#### [Material provided]

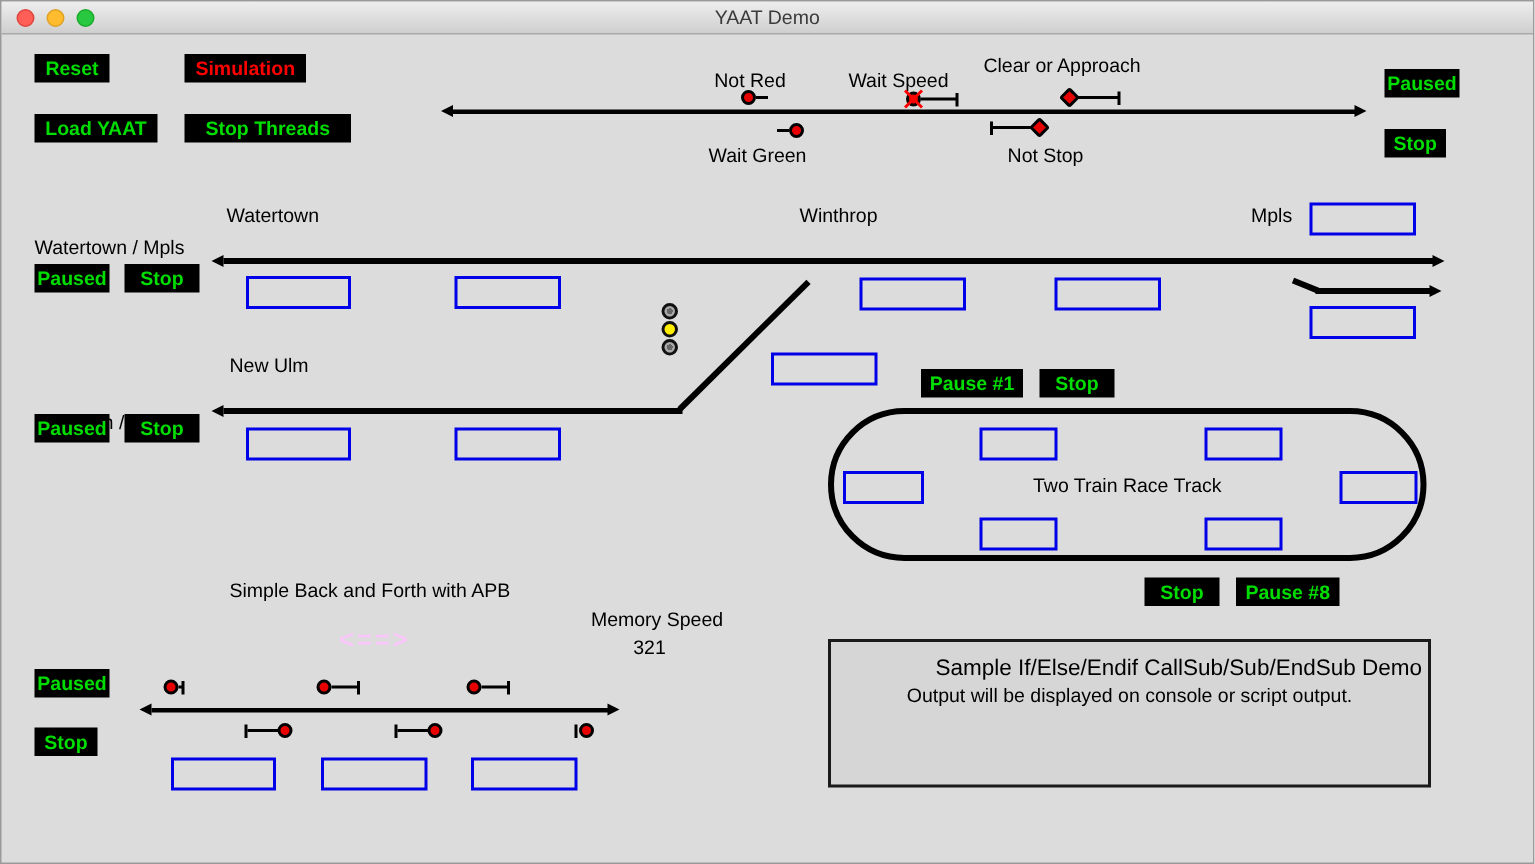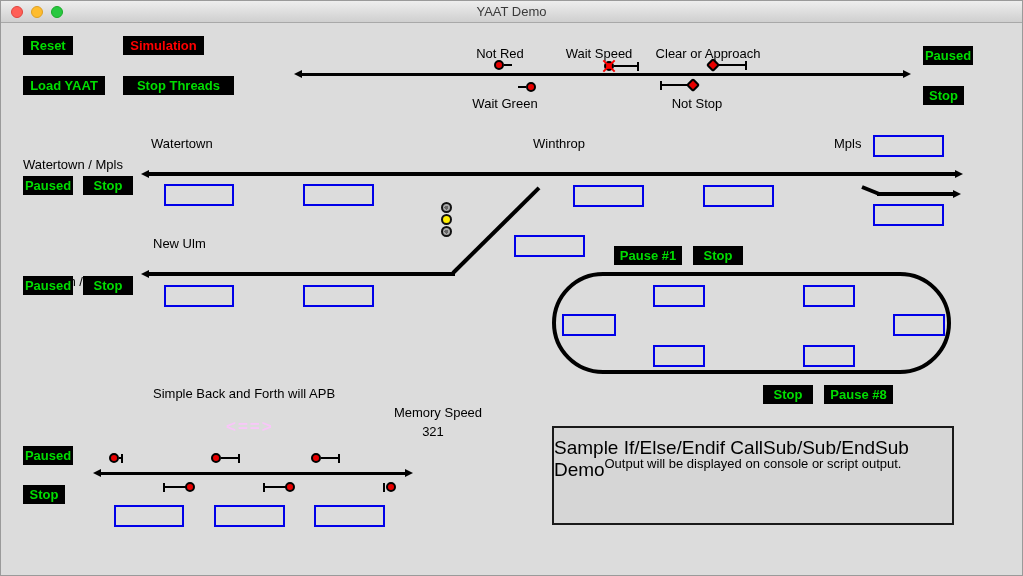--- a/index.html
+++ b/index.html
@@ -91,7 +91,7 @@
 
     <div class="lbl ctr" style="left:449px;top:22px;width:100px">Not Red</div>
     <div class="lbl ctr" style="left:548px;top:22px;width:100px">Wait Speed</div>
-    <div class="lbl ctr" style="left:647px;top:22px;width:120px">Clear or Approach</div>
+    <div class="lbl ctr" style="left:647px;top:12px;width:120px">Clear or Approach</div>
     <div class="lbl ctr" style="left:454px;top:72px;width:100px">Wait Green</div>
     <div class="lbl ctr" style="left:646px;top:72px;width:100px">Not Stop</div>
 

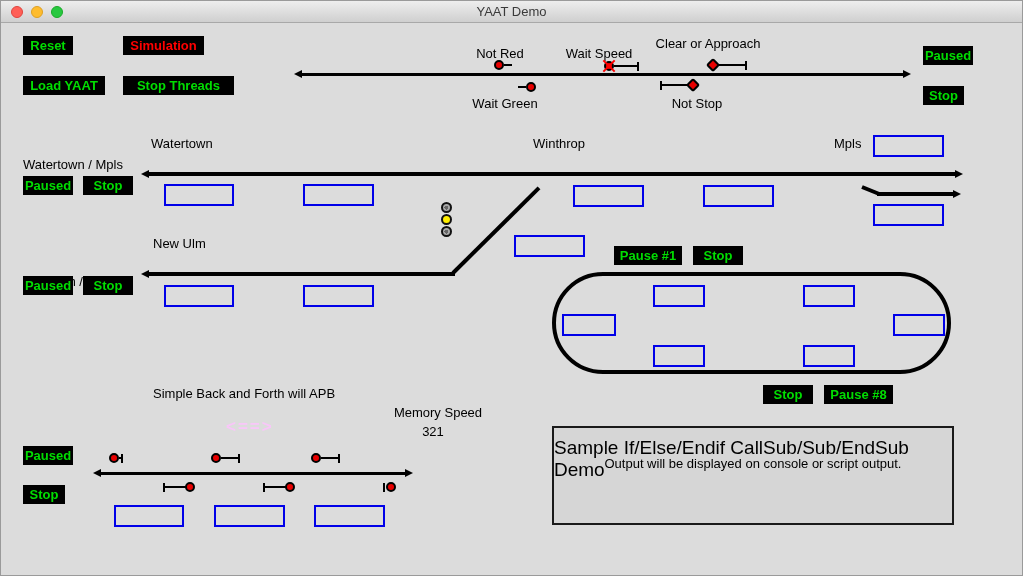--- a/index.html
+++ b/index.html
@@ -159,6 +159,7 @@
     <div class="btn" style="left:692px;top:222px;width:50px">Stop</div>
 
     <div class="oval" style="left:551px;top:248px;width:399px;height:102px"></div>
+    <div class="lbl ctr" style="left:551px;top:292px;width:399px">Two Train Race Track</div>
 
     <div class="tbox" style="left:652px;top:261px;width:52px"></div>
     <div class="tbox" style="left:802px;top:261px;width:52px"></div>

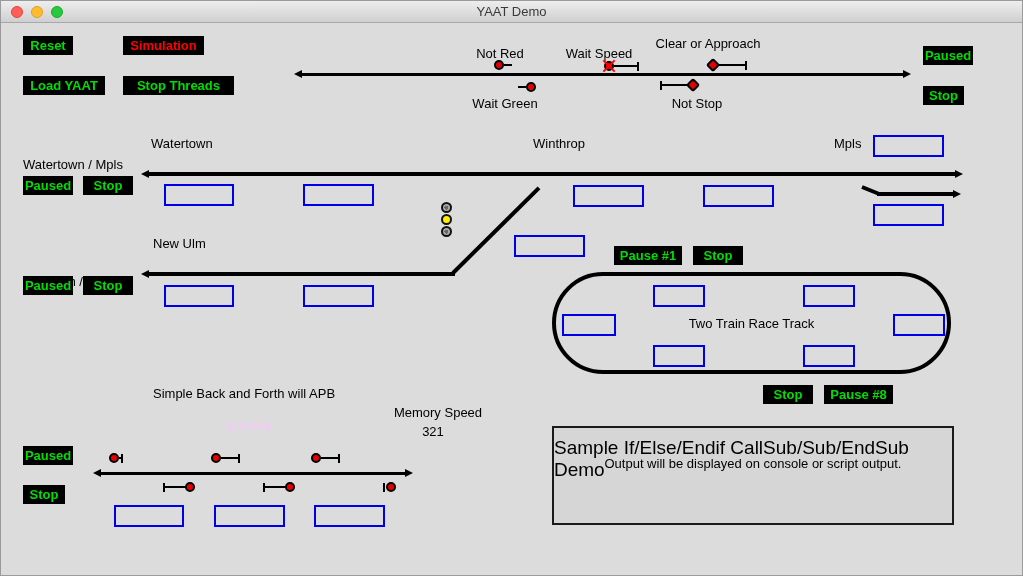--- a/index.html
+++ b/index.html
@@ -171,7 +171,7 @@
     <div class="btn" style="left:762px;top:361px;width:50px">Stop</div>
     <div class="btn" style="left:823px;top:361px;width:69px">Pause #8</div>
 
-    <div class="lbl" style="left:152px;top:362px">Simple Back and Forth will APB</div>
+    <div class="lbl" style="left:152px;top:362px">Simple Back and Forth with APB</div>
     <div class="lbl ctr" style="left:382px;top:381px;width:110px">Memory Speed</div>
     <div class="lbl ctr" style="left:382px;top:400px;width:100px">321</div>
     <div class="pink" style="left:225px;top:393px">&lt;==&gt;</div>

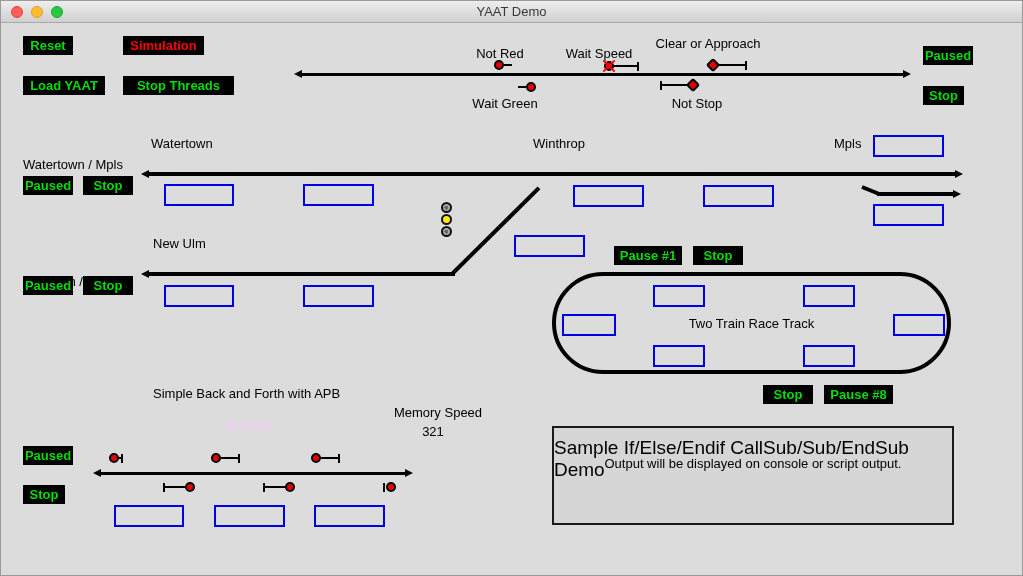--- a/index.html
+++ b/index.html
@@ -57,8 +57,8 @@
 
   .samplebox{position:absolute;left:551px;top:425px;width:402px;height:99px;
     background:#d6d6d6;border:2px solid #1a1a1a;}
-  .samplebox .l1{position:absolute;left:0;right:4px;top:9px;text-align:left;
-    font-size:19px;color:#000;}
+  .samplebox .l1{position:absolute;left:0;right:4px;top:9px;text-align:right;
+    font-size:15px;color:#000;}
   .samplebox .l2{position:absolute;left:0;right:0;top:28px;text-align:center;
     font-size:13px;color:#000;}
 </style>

#### [Work order]
In the records above, find each line with the word "right" and copy it.

#### [Answer space]
-  .samplebox .l1{position:absolute;left:0;right:4px;top:9px;text-align:left;
+  .samplebox .l1{position:absolute;left:0;right:4px;top:9px;text-align:right;
   .samplebox .l2{position:absolute;left:0;right:0;top:28px;text-align:center;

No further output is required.